By Bradlee White ~ At one week from Labor Day weekend, this is the last issue of the Fire Island News for 2021. It has been a great summer with good weather (okay, it rained and there was a hurricane warning a week ago but…), the relief of gradually shedding our masks (okay, we’re putting them back on but…) and the evolving feeling of community in Kismet. Grandchildren were born. The Bellafiores moved into their newly renovated home. Fall is traditionally beautiful and the demand for rentals hasn’t abated. See you in September! We welcome the slew of late summer visitors but with a sense of caution as we approach the Labor Day blow-out. There have been an alarming number of bicycle thefts reported in the last two weeks, assorted vandalism and pictures of garbage strewn and buried on the beach.
Thirty-some people came for a terrific event, Kerry Cannava Turner’s signing of her memoir, “Worthy,” on Friday, Aug. 13, planned and hosted by Amy and Sam Wood. Kerry and her family spent many summers at the Kismet Boatel. Describing family tragedies, the book’s upbeat message is that terrible events can be used to turn life around: “Look for the gifts in a painful experience.”

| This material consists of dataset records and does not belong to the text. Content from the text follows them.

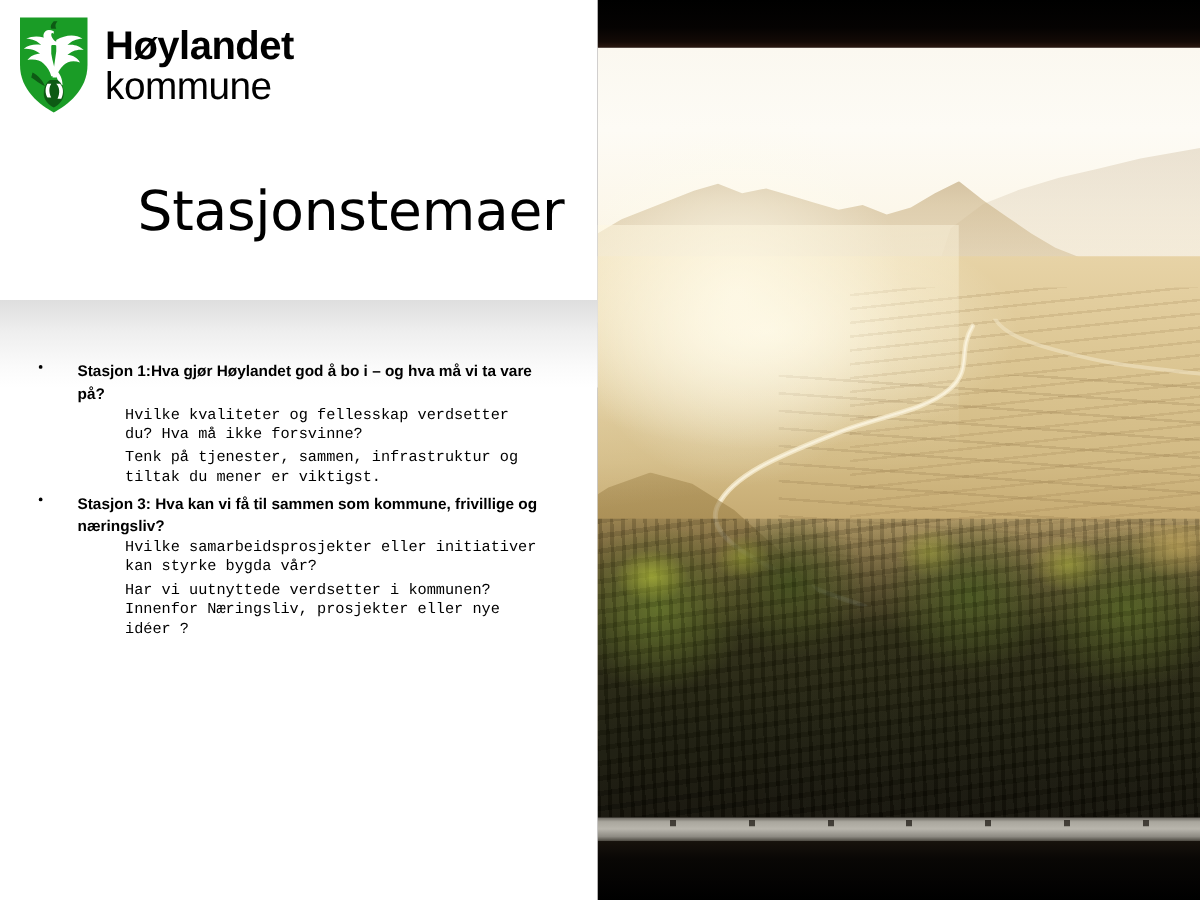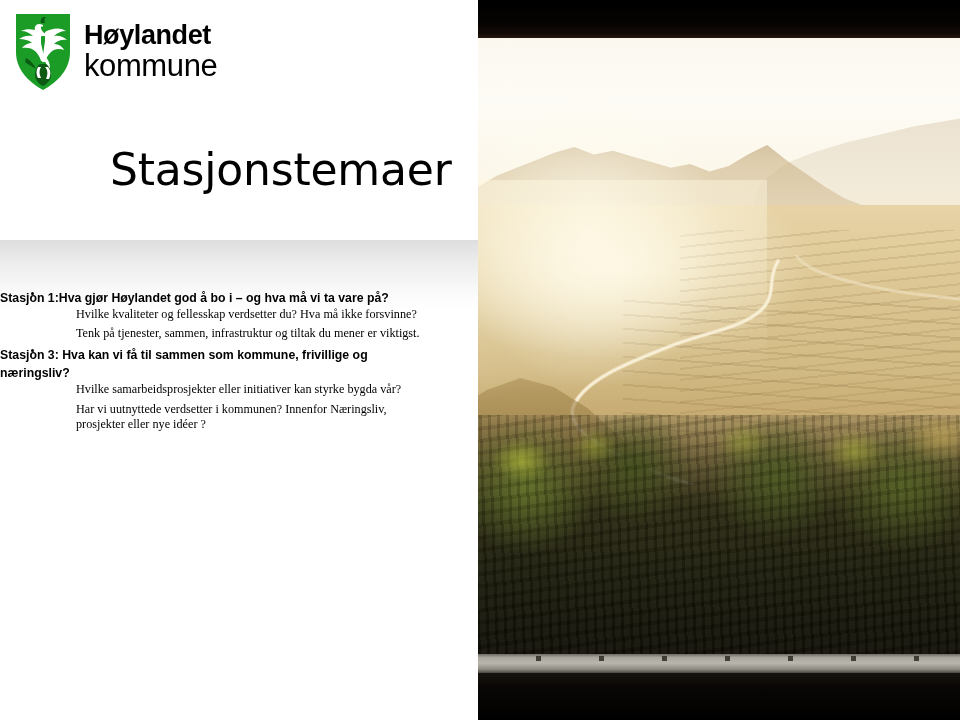--- a/index.html
+++ b/index.html
@@ -64,7 +64,7 @@
   .logo-text .l1 {
     font-family: "Liberation Sans", sans-serif;
     font-weight: bold;
-    font-size: 27px;
+    font-size: 32px;
     letter-spacing: -0.4px;
     display: block;
   }

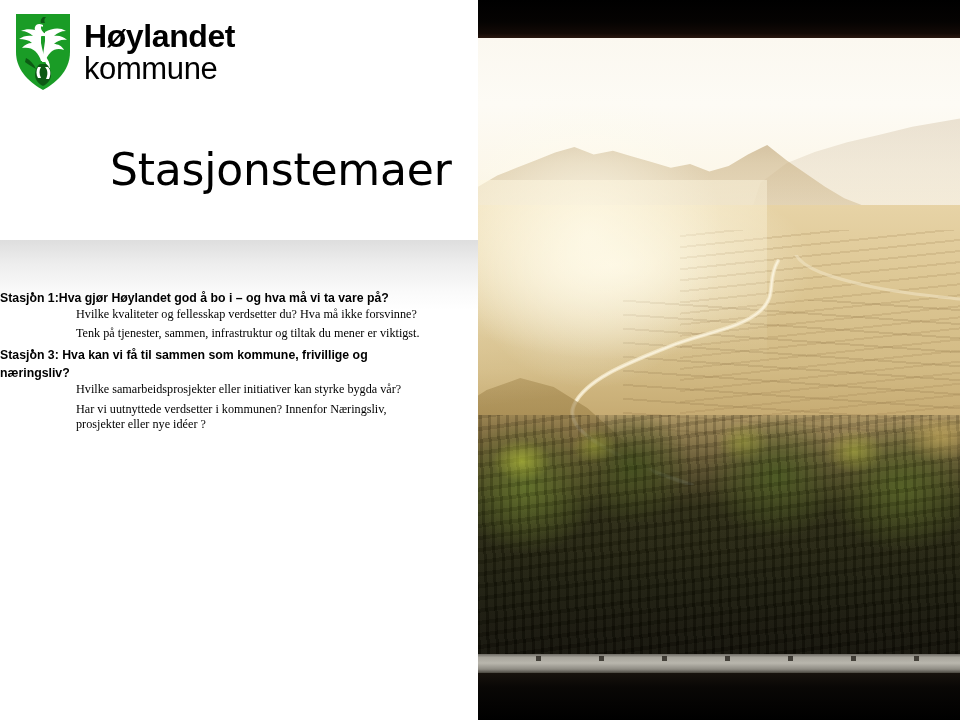--- a/index.html
+++ b/index.html
@@ -105,6 +105,7 @@
   }
   .bullet-row {
     position: relative;
+    padding-left: 62px;
     padding-right: 6px;
   }
   .bullet-dot {

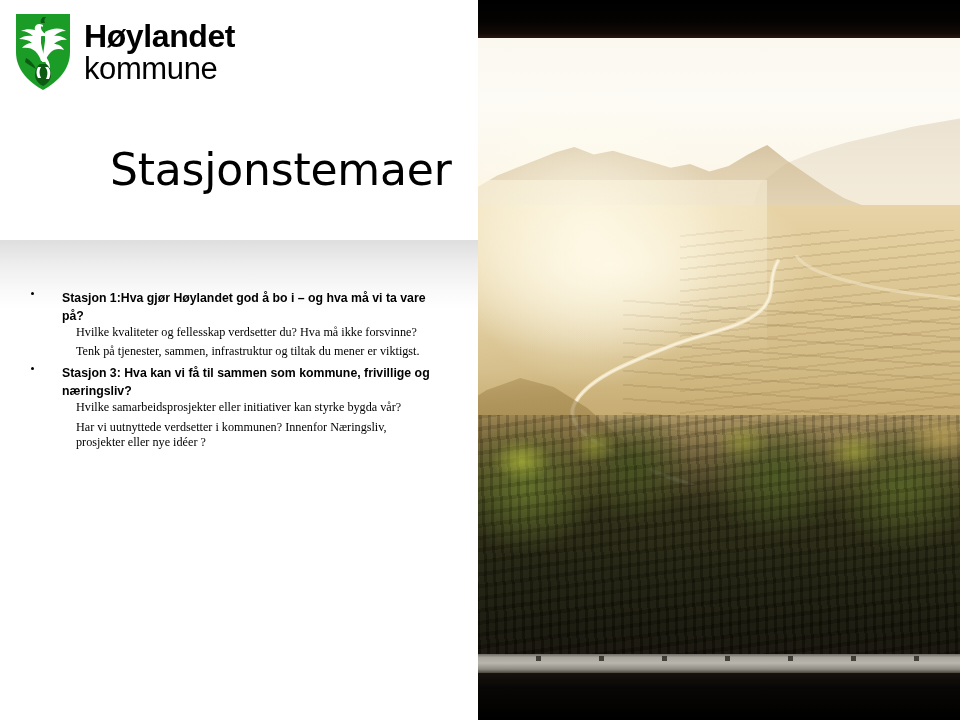--- a/index.html
+++ b/index.html
@@ -125,12 +125,12 @@
     color: #000000;
   }
   .sub {
-    font-family: Liberation Serif, serif;
+    font-family: Liberation Mono, monospace;
     font-weight: normal;
     font-size: 12.2px;
     line-height: 15.2px;
     color: #000000;
-    padding-left: 76px;
+    padding-left: 100px;
     padding-right: 8px;
     margin-top: 1px;
     margin-bottom: 4px;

On Aug. 17 downtown Kismet was thronged with 51 children under 12, all clad in white T-shirts for Kismet Kids Annual Snapper Derby, with 17 logos of sponsoring local businesses and services adorning the back of the shirts. It looked like a great day for the fisher-kids when, at 10:06 a.m., super fisher-girl Molly ran to the weighing table outside Kismet Market with the first fish. It recalled the year Fiona Crowe, then 10, won four trophies for the number and size of fish. Organized by Kim Sitone with Warren and Lee Lem, 10 volunteers joined them to pull off a memorable event. John Altieri used his bully bullhorn to announce the rules: parents could help but kids had to catch and hold fish themselves, hand them over for weighing and gently return them to the bay. Snappers were the target, mackerel were okay but puffers were not. Tommy Field weighed each snapper while Kevin and Ginny Butler, Regina English, Patti Lyon, Sharon Sitone, Ela Swicord and Rose Ann Harris kept things running and shared anecdotes of past and present. Lee told me that the event was initiated by Joyce Cole and Bob and Ellen Ryan to create a special end-of-season event for children with the Lems assuming leadership in ensuing years. Warren donated a stash of poles stored in “Company G,” found when the house was sold. Along the docks kids eagerly learned the fine points of baiting a hook and casting a line. At one point a ferry captain jumped out of his water taxi, using a brief layover to share his expertise. At the end, every child received a lanyard medal for an excellent job. Miniature trophies were awarded to Aleksa, Patryk, Reagan, Landon, Ben, Victoria for their haul by age group – Damien and Molly took home additional trophies for most fish caught.